Repeat the records below exactly, leaving out any pictures.
[[ Records shown open ]]
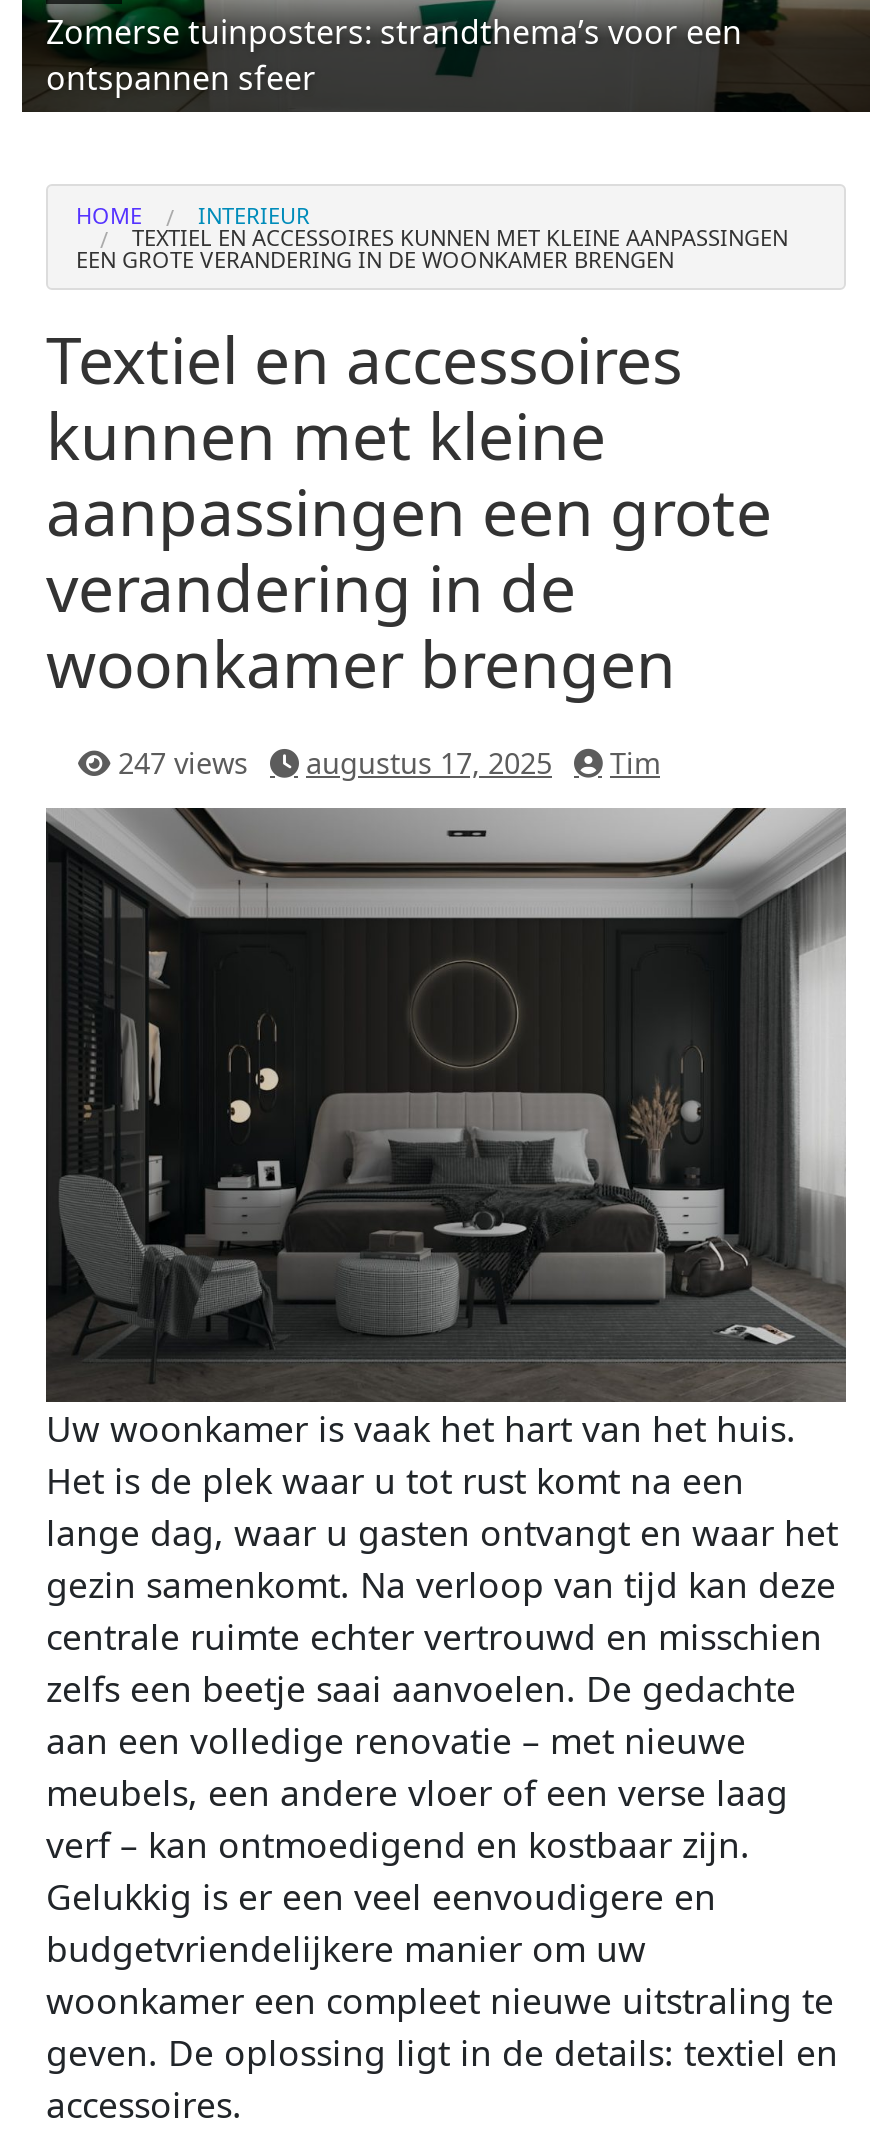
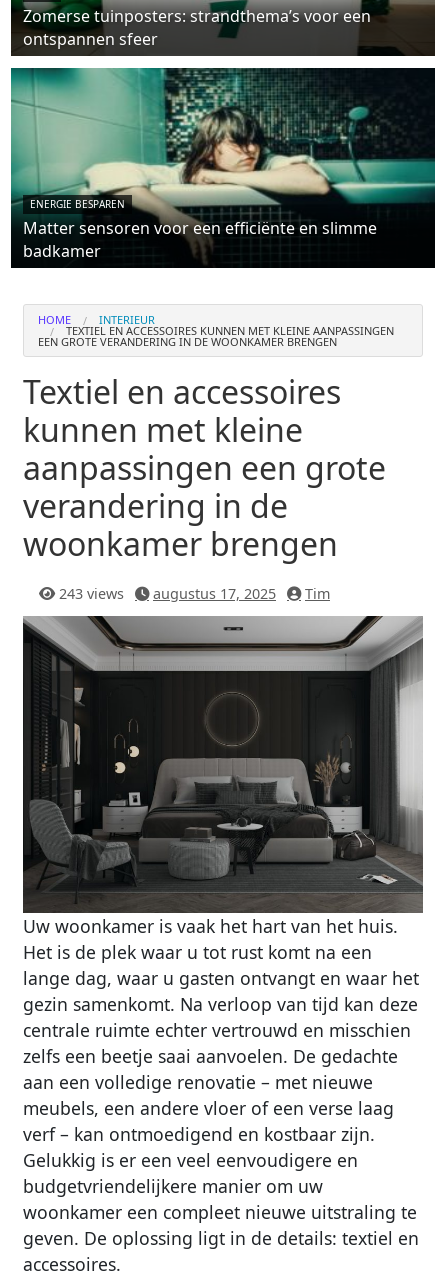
+ [image]
+ ENERGIE BESPAREN
+ Matter sensoren voor een efficiënte en slimme
+ badkamer

- 247 views augustus 17, 2025 Tim
+ 243 views augustus 17, 2025 Tim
[[ Records shown closed ]]
* [Your solution]
+ [image]
+ ENERGIE BESPAREN
+ Matter sensoren voor een efficiënte en slimme
+ badkamer

- 247 views augustus 17, 2025 Tim
+ 243 views augustus 17, 2025 Tim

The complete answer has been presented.